Using oxygen isotopes in phosphate to assess biological phosphorus cycling in a small and shallow freshwater lake system

Abstract Reducing excess phosphorus (P) loads that cause eutrophication in aquatic systems is essential for meeting water quality standards. The oxygen isotopic composition of phosphate (δ 18 O p ) is a powerful tool for tracking P sources and cycling in diverse natural ecosystems. Here, we use δ 18 O p distribution in a small freshwater body (a lagoon–lake system) with high biological activity. We report δ 18 O p values seasonally along the water flow path in lagoon–lake system adjacent to Lake Biwa, Japan. The δ 18 O p values of inflowing water originating as agricultural runoff were constant throughout the study period at +16.3‰ ± 0.2‰. The δ 18 O p values in the system were generally offset from temperature‐dependent isotopic equilibrium with the surrounding water, ranging from +11.1‰ to +17.8‰. The δ 18 O p values of the lake water approached equilibrium values in July and October, when dissolved inorganic P (DIP) retention rates were high, consistent with extensive biologically mediated phosphate cycling.
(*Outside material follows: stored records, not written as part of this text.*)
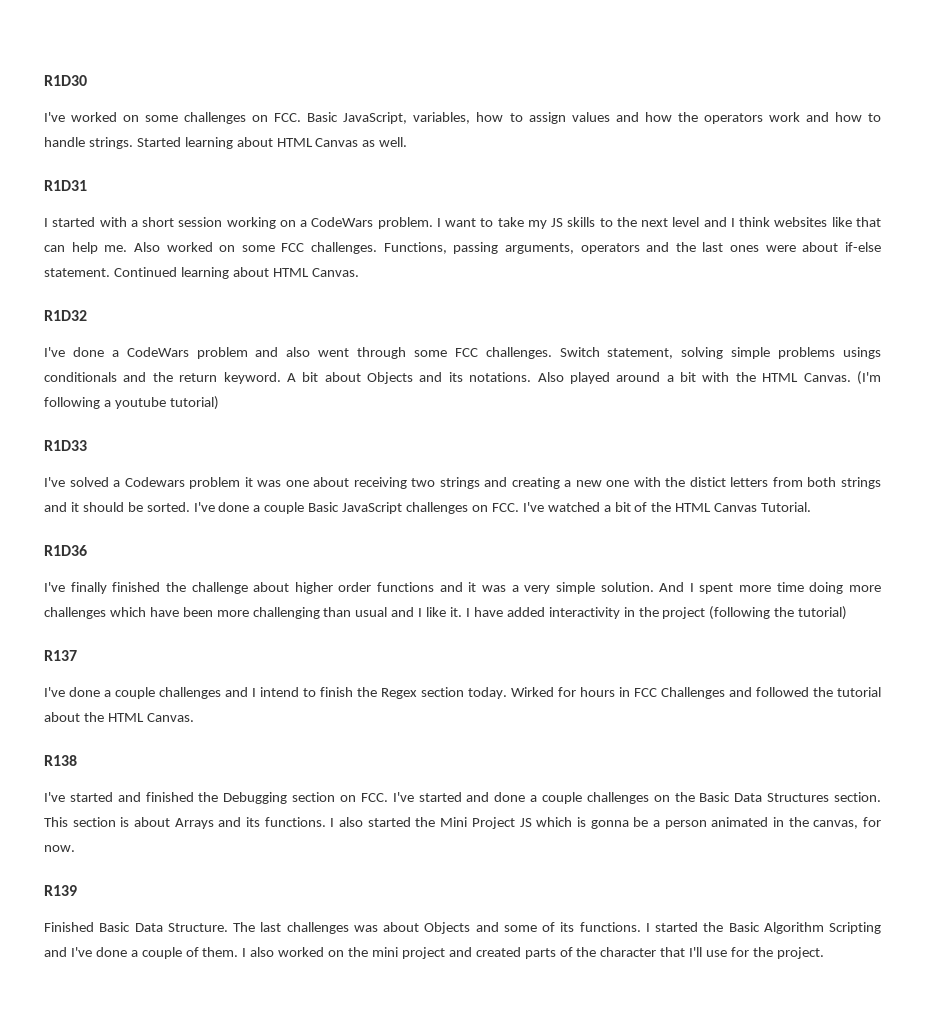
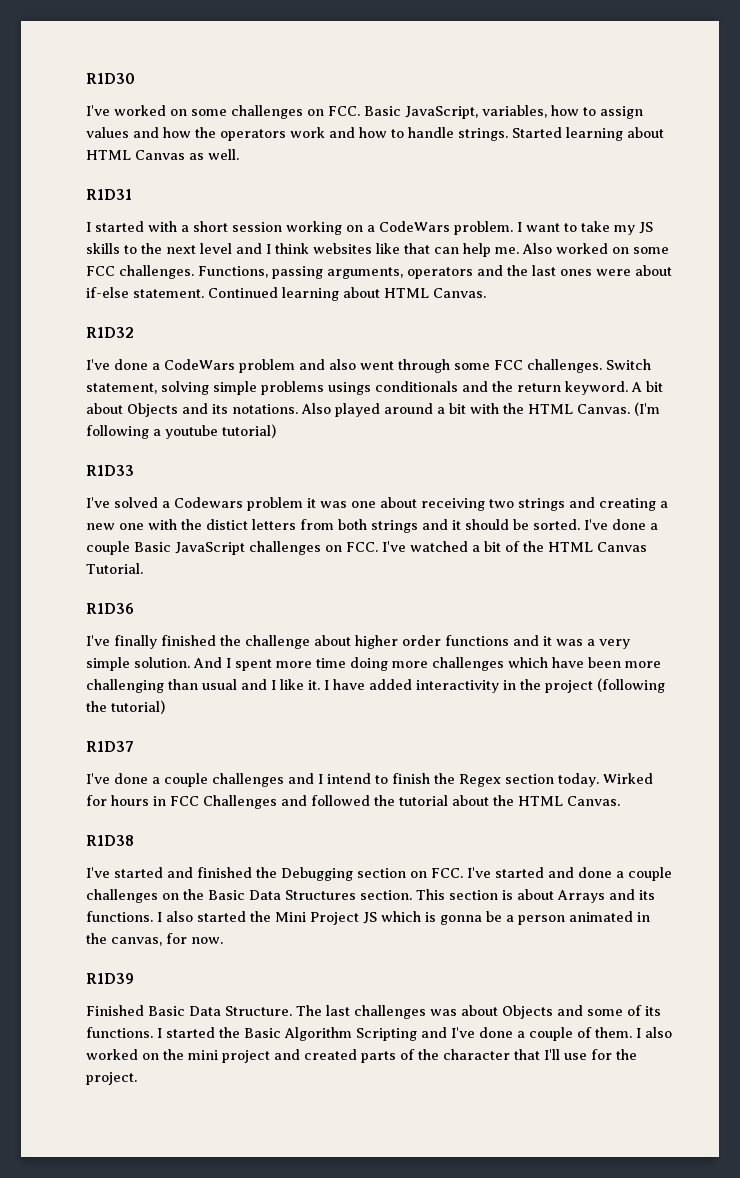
- R137
+ R1D37
- R138
+ R1D38
- R139
+ R1D39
A δ 18 O p two end‐member mixing model, involving inflowing P and biologically recycled P, suggests that P turnover rates in the lagoon–lake system were high during the productive seasons. In contrast, the longer lake water residence time in the non‐irrigation season (winter) allowed δ 18 O p values to deviate toward lower values relative to both equilibrium and agricultural source δ 18 O p values, suggesting that P metabolism was dominated by extracellular/ecto‐enzymatic hydrolysis of dissolved organic P under low DIP concentrations. This work highlighted the utility of δ 18 O p for understanding P dynamics in shallow lake ecosystems.